Именно это следование традиции, приверженность прекрасному, служению не пропаганде, не развлечению, но высокой культуре и объявляют контрреволюцией революционные прихлебатели и дураки. И проклинают. И гонят. И выметают железной метлой.
Но именно это до смерти необходимо ему: культура, традиция, благоговение перед классикой, филигранность актерской игры. Ясно, что выбирает он МХАТ. Без колебаний. Сразу, лишь только получает это фантастическое письмо, так прозаически доставленное в брезентовой сумке услужливым почтальоном. Может быть, он даже угадывает при этом, может быть, прямо знает уже, что он тоже до смерти МХАТу необходим. Между ними уже зарождается незримая, однако неразрывная, прочная, необыкновенная связь.
Именно в те самые дни МХАТ переживает тяжелые времена. Актеры в нем собираются в самом деле блистательные, лучшие, без сомнения, самые выдающиеся актеры страны. Из Европы наконец возвращается группа Качалова, занесенная туда бураном гражданской резни, надолго застрявшая там, но все-таки решившая выбраться из довольно мрачного европейского рая. Две студии, первая с третьей, решительно отделяются, однако остается вторая, а в ней кипит и пенится талантливая нетерпеливая молодежь, которой негде играть, поскольку в классическом репертуаре заняты исключительно именитые, непревзойденные «старики». Этой молодежи позарез необходима новая, современная пьеса, а где ее взять? «Старикам» тоже не очень уютно играть в одних классических пьесах. Они ощущают, кто смутно, кто явственней и живей, что время слишком переменилось, что грядут новые, еще более важные перемены, чтобы вечные старинные пьесы могли прийтись этому переворошенному, куда-то идущему времени по душе. Станиславский грустит:
«Смешно радоваться и гордиться успехом «Федора» и Чехова. Когда играем прощание с Машей в «Трех сестрах», мне становится конфузно. После всего пережитого невозможно плакать над тем, что офицер уезжает, а его дама остается. Чехов не радует. Напротив. Не хочется его играть...»

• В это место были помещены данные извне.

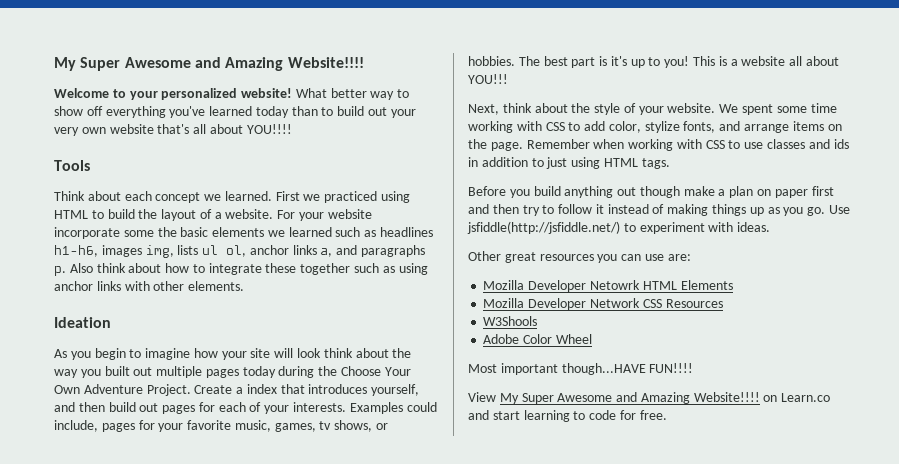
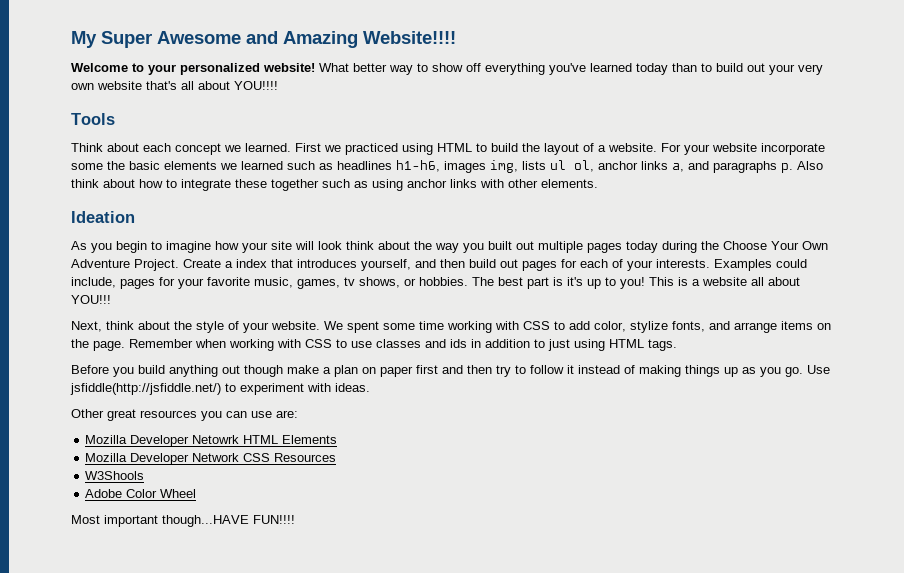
[468,392,831,404] [468,410,667,422] // View My Super Awesome and Amazing Website!!!! on Learn.co and start learning to code for free. -> (295, 519) none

«Старикам», выходит, тоже до смерти необходима новая, современная пьеса, причем написанная не просто талантливым автором, это во МХАТе разумеется само собой, но автором, который стоит на одном уровне с Чеховым, черт побери, чтобы не стыдно, не конфузно было играть, а таких авторов нигде не видать, революция таких авторов из безграмотных рабоче-крестьянских парней пока что напечь не смогла.
На все предстоящее лето, как водится, МХАТ отправляется на гастроли. Завлиту Маркову дается строжайший наказ: к новому сезону приготовить две новые пьесы, из ничего. Завлит Марков добросовестно сбивается с ног, да что из этого толку, все равно на затянутом сплошными тучами горизонте не видать даже самой малой искры, не то что двух новых пьес, не примечается и тени одной.
И тут некто Вершилов читает «Белую гвардию» и приходит с книжкой журнала к издерганному неудачами Маркову. Марков видит: соблазн ужасно велик, до того свеж, своеобразен и талантлив роман. Однако ведь и риск ужасно велик, поскольку роман-то романом, а вот какой из этого романиста может быть драматург, да и может ли вообще из этого романиста быть драматург?
Марков все же рискует, поскольку у него другого выхода нет. Вершилов набрасывает свое изысканное послание, с которым читатель знаком. Михаил Афанасьевич является в здание Студии на Тверской, 22.